Олеорезин в соснах определяется как сосновая камедь, представляющая собой неводную секрецию смоляных кислот, растворенных в терпеновом углеводородном масле, которая вырабатывается или выделяется из межклеточных смоляных протоков живого дерева. Вязкий секрет олеорезина состоит из сложной смеси терпеноидов, состоящей из примерно равных частей летучего скипидара и канифоли (также известных как дитерпеновые смоляные кислоты). Накопленная смола выделяется при повреждении ткани и / или производится локально в месте заражения, в результате чего жук и связанные с ним грибковые патогены погибают, заключаются в смолу и изгоняются из точки входа в скважину. Этот процесс называется отбрасыванием, и он приводит не только к уничтожению нападающих и промыванию раны, но и к перемещению олеорезина на поверхность туловища, где скипидар испаряется, позволяя смоляным кислотам образовывать мощный физический барьер, герметизирующий рану. Дитерпеновые смоляные кислоты (DRA) играют важную роль в обеспечении защиты от насекомых и микробных патогенов. Левопимаровая кислота, DRA абиетанового типа, является одной из основных смоляных кислот.[3]

Рекомендации

  1. ^ Керстен, П. Дж .; Kopper, B.J .; Раффа, К. Ф .; Илман, Б. Л. (2006). «Экспресс-анализ абиетана в хвойных деревьях». J Chem Ecol. 32 (12): 2679–2685. CiteSeerX  10.1.1.581.2404. Дои:10.1007 / s10886-006-9191-z. PMID  17082986.
  2. ^ а б Lloyd, W. D .; Хедрик, Г. В. (1965). «Левопимаровая кислота». Органический синтез. 45: 64.; Коллективный объем, 5, п. 699
  3. ^ а б Трапп, С .; Крото, Р. (2001). «Защитный биосинтез смолы в хвойных деревьях». Ежегодный обзор физиологии растений и молекулярной биологии растений. 52: 689–724. Дои:10.1146 / annurev.arplant.52.1.689. PMID  11337413.

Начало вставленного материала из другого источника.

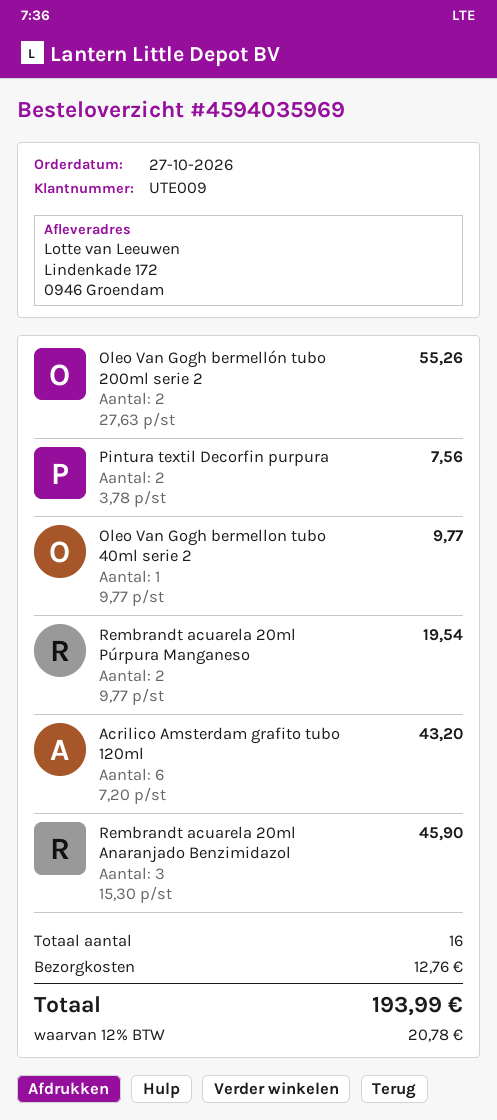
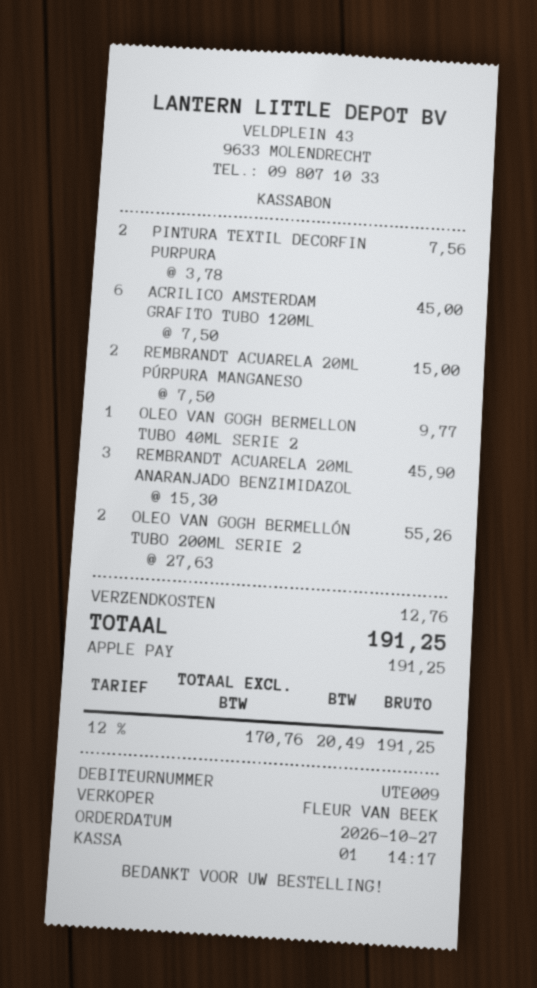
Rembrandt acuarela 20ml Púrpura Manganeso: 2 x 9.77 = 19.54 -> 2 x 7.50 = 15.00
Acrilico Amsterdam grafito tubo 120ml: 6 x 7.20 = 43.20 -> 6 x 7.50 = 45.00
tax: 12% = 20.78 -> 12% = 20.49
total: 193.99 -> 191.25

  4. ^ Болдуин, Д .; Loeblich, V .; Лоуренс, Р. (1958). «Кислотный состав олеорезинов и канифоли». Ind. Eng. Chem. Chem. Англ. Серия данных. 3 (2): 342–346. Дои:10.1021 / i460004a036.
  5. ^ Мохамед Насер Бельгасем; Алессандро Гандини (3 июня 2008 г.). Мономеры, полимеры и композиты из возобновляемых источников. Эльзевир. ISBN  978-0-08-045316-3. Получено 5 декабря 2011.
  6. ^ LaFever, R.E .; Vogel, B.S .; Крото, Р. (1994). «Биосинтез кислоты дитерпеноидной смолы в хвойных деревьях: ферментативная циклизация геранилгеранилпирофосфата в абиетадиен, предшественник абиетиновой кислоты». Arch Biochem Biophys. 313 (1): 139–149. Дои:10.1006 / abbi.1994.1370. PMID  8053674.